Work task: Repeat the records below exactly, leaving out any pictures.

Data for analysis:
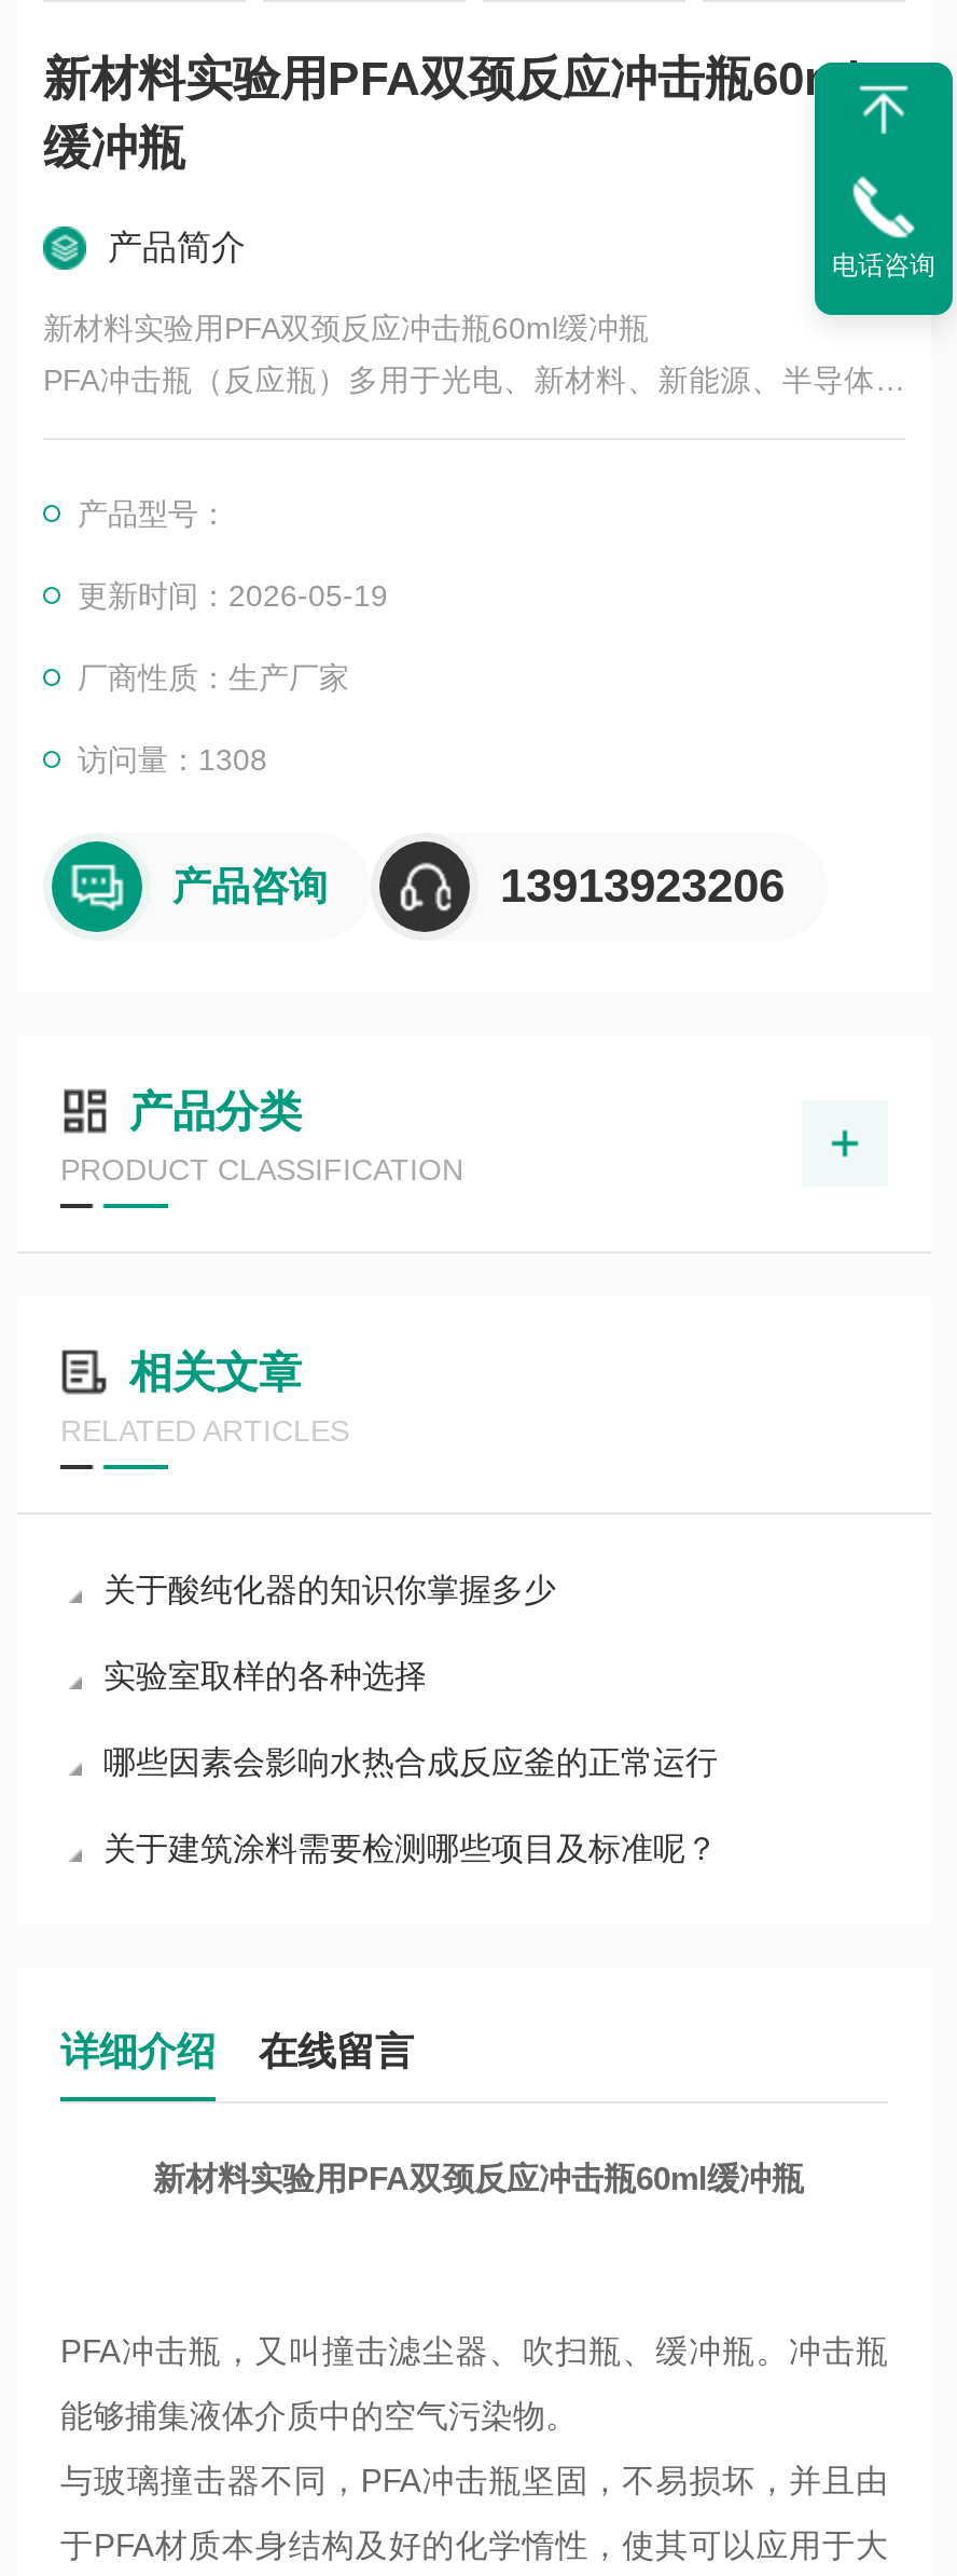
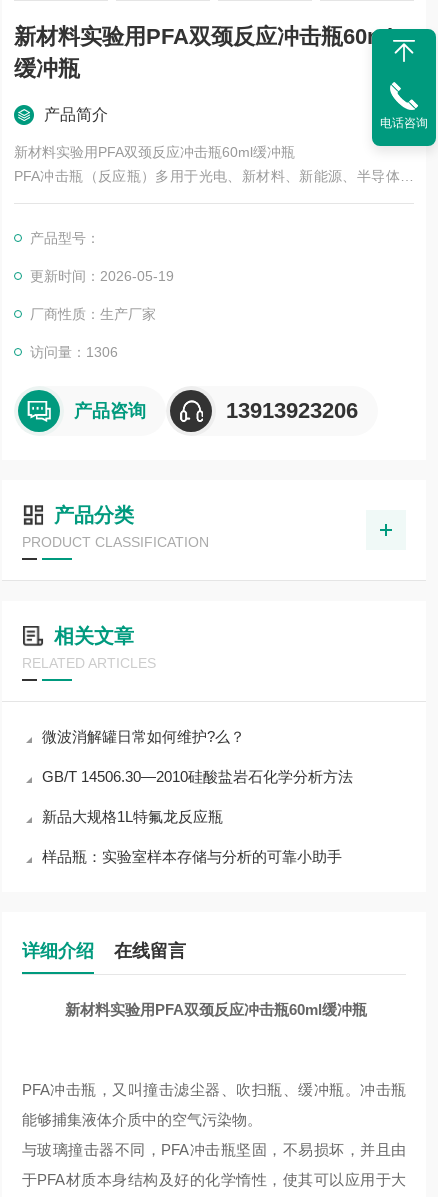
[78,742,267,777] 访问量：1308 -> [30,344,118,360] 访问量：1306
[103,1571,556,1607] 关于酸纯化器的知识你掌握多少 -> [42,728,245,745] 微波消解罐日常如何维护?么？
[103,1657,427,1694] 实验室取样的各种选择 -> [42,768,353,785] GB/T 14506.30—2010硅酸盐岩石化学分析方法
[103,1743,718,1780] 哪些因素会影响水热合成反应釜的正常运行 -> [42,808,223,825] 新品大规格1L特氟龙反应瓶
[103,1830,718,1866] 关于建筑涂料需要检测哪些项目及标准呢？ -> [42,848,342,865] 样品瓶：实验室样本存储与分析的可靠小助手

Solution for this problem:
[78,742,267,777] 访问量：1308 -> [30,344,118,360] 访问量：1306
[103,1571,556,1607] 关于酸纯化器的知识你掌握多少 -> [42,728,245,745] 微波消解罐日常如何维护?么？
[103,1657,427,1694] 实验室取样的各种选择 -> [42,768,353,785] GB/T 14506.30—2010硅酸盐岩石化学分析方法
[103,1743,718,1780] 哪些因素会影响水热合成反应釜的正常运行 -> [42,808,223,825] 新品大规格1L特氟龙反应瓶
[103,1830,718,1866] 关于建筑涂料需要检测哪些项目及标准呢？ -> [42,848,342,865] 样品瓶：实验室样本存储与分析的可靠小助手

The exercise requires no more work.